Prefect of Nord [fr]
- In office 6 May 1999 – July 2004
- Preceded by: Alain Ohrel
- Succeeded by: Jean Aribaud [fr]

Prefect of Calvados [fr]
- In office 10 April 1996 – 6 May 1999
- Preceded by: Roger Gros
- Succeeded by: Hubert Fournier

Prefect of Essonne [fr]
- In office 10 July 1991 – 3 March 1994
- Preceded by: Jean-Louis Dufeigneux
- Succeeded by: François Leblond

Director of the Direction de la surveillance du territoire
- In office 1 August 1985 – 9 April 1986
- Preceded by: Yves Bonnet
- Succeeded by: Bernard Gérard

Prefect of Hautes-Alpes [fr]
- In office 16 February 1984 – 6 August 1985
- Preceded by: Michel Blangy [fr]
- Succeeded by: Lucien Kalfon

Personal details
- Born: 13 February 1940 Nevers, France
- Died: 6 April 2025 (aged 85) Versailles, France
- Education: École nationale d'administration
- Occupation: Civil servant

= Rémy Pautrat =

French civil servant (1940–2025)

Rémy Pautrat (13 February 1940 – 6 April 2025) was a French civil servant. He served as Director of the Direction de la surveillance du territoire from 1985 to 1986 and was security advisor to Prime Minister Michel Rocard from 1988 to 1991. He also served as Deputy Secretary-General of the Secretariat-General for National Defence and Security (SGDN) from 1994 to 1996.

==Life and career==
Born in Nevers on 13 February 1940, Pautrat's father worked for SNCF. After attending secondary school in his hometown, he studied law in Clermont-Ferrand and Paris. From 1966 to 1969, he worked for the Ministry of Finance of Algeria. In 1974, he graduated from the École nationale d'administration. He served as a sub-prefect in Manche and Yonne. On 16 February 1984, he was named Prefect of Hautes-Alpes. He served in this role until he was appointed Director of the Direction de la surveillance du territoire on 1 August 1986, a position he held until 9 April 1986. In 1989, he helped advance reform to the Comité interministériel du renseignement.

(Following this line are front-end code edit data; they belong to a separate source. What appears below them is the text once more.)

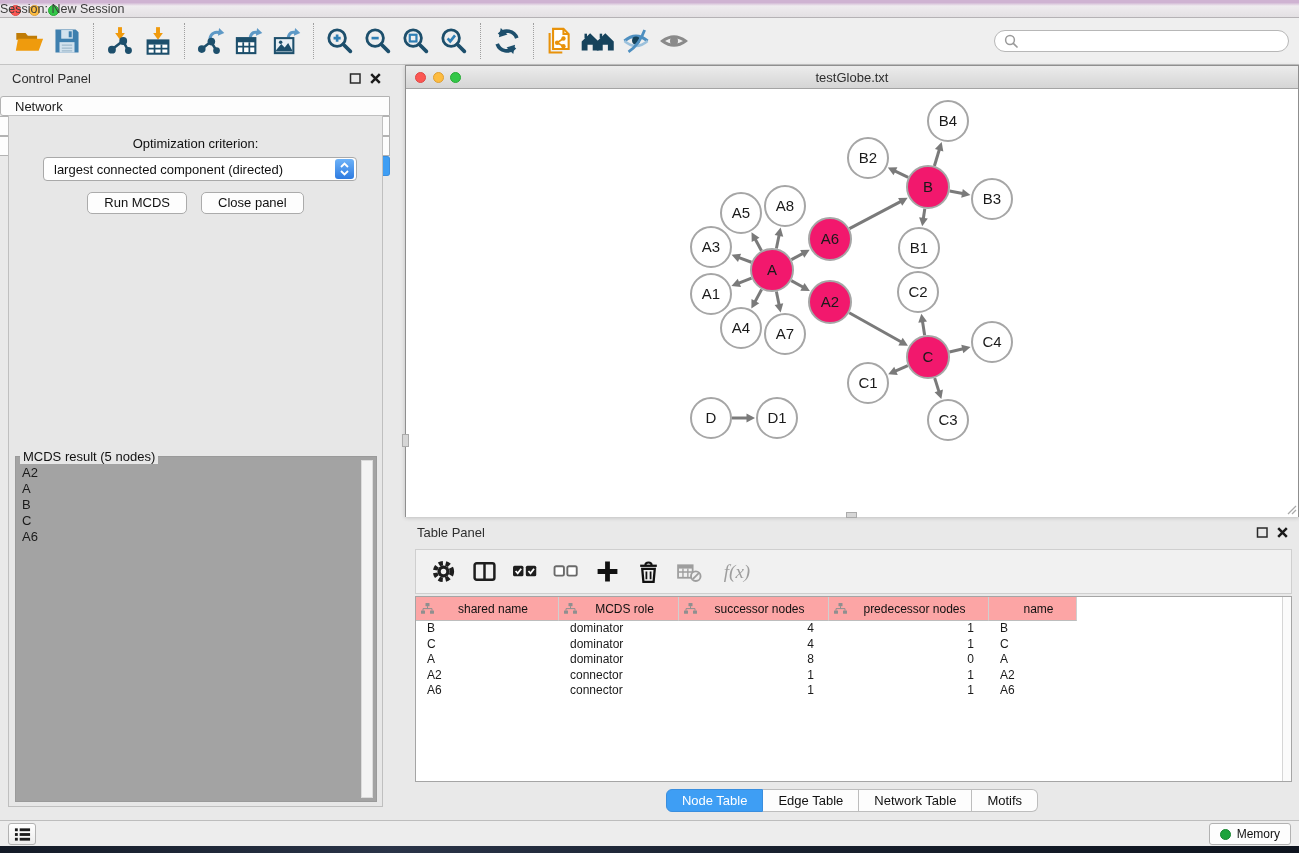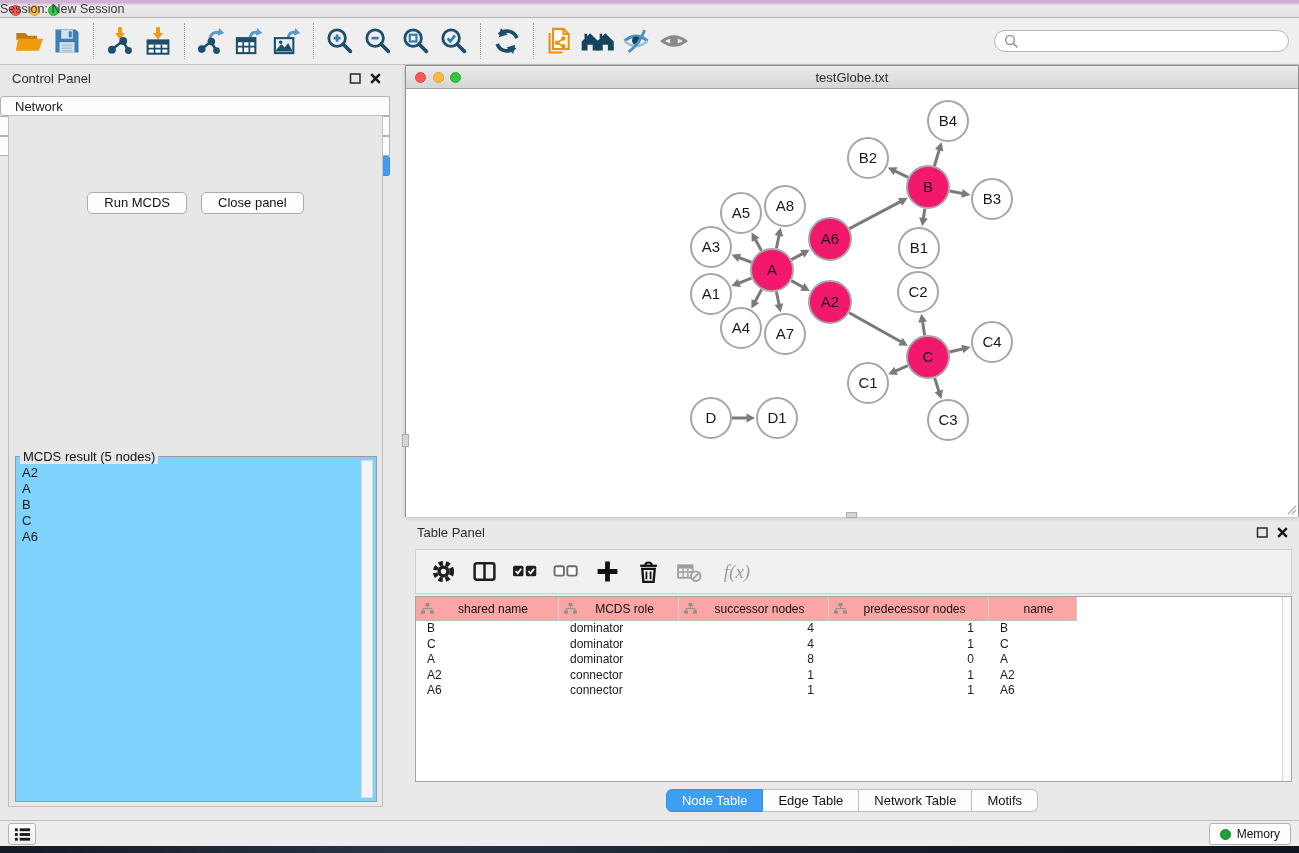--- a/index.html
+++ b/index.html
@@ -45,21 +45,21 @@
   #opt-label { position:absolute; left:0; right:0; top:20px; text-align:center; font-size:13px; color:#111; }
   #criterion { position:absolute; left:34px; top:41px; width:314px; height:24px; background:#fff;
     border:1px solid #a9a9a9; border-radius:4px; display:flex; align-items:center; }
   #criterion .val { flex:1; font-size:13px; padding-left:10px; color:#111; white-space:nowrap; }
   #criterion .stepper { width:19px; height:20px; margin-right:2px; border-radius:3px;
     background:linear-gradient(#6db2f8, #2e7be0); display:flex; align-items:center; justify-content:center; }
   .cp-btn-row { position:absolute; left:0; right:0; top:76px; display:flex; justify-content:center; gap:14px; }
   .push-btn { height:22px; padding:0 16px; background:#fdfdfd; border:1px solid #ababab; border-radius:5px;
     font-size:13px; line-height:20px; color:#111; }
   #mcds-fieldset { position:absolute; left:6px; top:340px; width:362px; height:346px;
-    border:1px solid #9a9a9a; background:#7dd3fc; }
+    border:1px solid #9a9a9a; background:#a3a3a3; }
   #mcds-legend { position:absolute; left:4px; top:-8px; background:#e7e7e7; padding:0 3px;
     font-size:13px; color:#111; }
   #mcds-list { position:absolute; left:1px; top:4px; right:16px; bottom:2px; overflow:hidden;
     font-size:13px; padding:4px 0 0 5px; }
   #mcds-list .item { height:16px; line-height:16px; }
   #mcds-scroll { position:absolute; right:3px; top:3px; bottom:3px; width:12px;
     background:#f4f4f4; border:1px solid #dcdcdc; }
 
   
   #network-window { position:absolute; left:405px; top:65px; width:894px; height:452px;
@@ -282,20 +282,30 @@
         <path d="M2.2 2.2 L10.8 10.8 M10.8 2.2 L2.2 10.8" stroke="#1a1a1a" stroke-width="2.5"></path>
       </svg>
     </div>
     <div id="cp-tabs">
         <div class="cp-tab">Network</div>
         <div class="cp-tab">Style</div>
         <div class="cp-tab">Select</div>
         <div class="cp-tab active">MCDS</div>
       </div>
     <div id="cp-body">
+      <div id="opt-label">Optimization criterion:</div>
+      <div id="criterion">
+        <div class="val">largest connected component (directed)</div>
+        <div class="stepper">
+          <svg width="11" height="16" viewBox="0 0 11 16">
+            <path d="M2 6 L5.5 2.5 L9 6" fill="none" stroke="#fff" stroke-width="1.8"></path>
+            <path d="M2 10 L5.5 13.5 L9 10" fill="none" stroke="#fff" stroke-width="1.8"></path>
+          </svg>
+        </div>
+      </div>
       <div class="cp-btn-row">
         <div class="push-btn">Run MCDS</div>
         <div class="push-btn">Close panel</div>
       </div>
       <div id="mcds-fieldset">
         <div id="mcds-legend">MCDS result (5 nodes)</div>
         <div id="mcds-list">
             <div class="item">A2</div>
             <div class="item">A</div>
             <div class="item">B</div>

In 1994, Pautrat was named Deputy Secretary-General of the SGDN and established a committee for "competitiveness and economic security". The committee set the groundwork for the Haut responsable chargé de l'intelligence économique, created in 2003. In 2007, journalist Nicole Chevillard testified that Pautrat alleged Algerian Army support for Djamel Zitouni, perpetrator of the 1995 France bombings. Five years prior, Pautrat had made similar allegations in an interview on Canal+.

Pautrat served as Prefect of Calvados from 1996 to 1999 and was subsequently Prefect of Nord from 1999 to 2004. During this time, he organized a regional economic intelligence conference in Caen on 29 May 1997. On 10 July 1998, he was a signatory of a convention "for the development of economic intelligence and the internationalization of small and medium enterprises in Lower Normandy" alongside President of the Regional Council of Lower Normandy René Garrec. As Prefect of Nord, he created the Comité de développement de l'intelligence économique et stratégique (CDIES) with business leaders from the region and the Lille 2 University of Health and Law. The CDIES employed 80 people in 2009. In 2002, he was appointed chairman of the board of directors of the Agence de l'eau Artois-Picardie. In 2004, he was named executive vice-president of the Agence pour la diffusion de l'information technologique.

Upon his retirement, Pautrat sat on the Paris committee on video surveillance. He also helped ensure the security of the 2011 French Socialist Party presidential primary. In 2005, he had been a sponsor of the Economic Warfare School.

Pautrat died in Versailles on 6 April 2025, at the age of 85.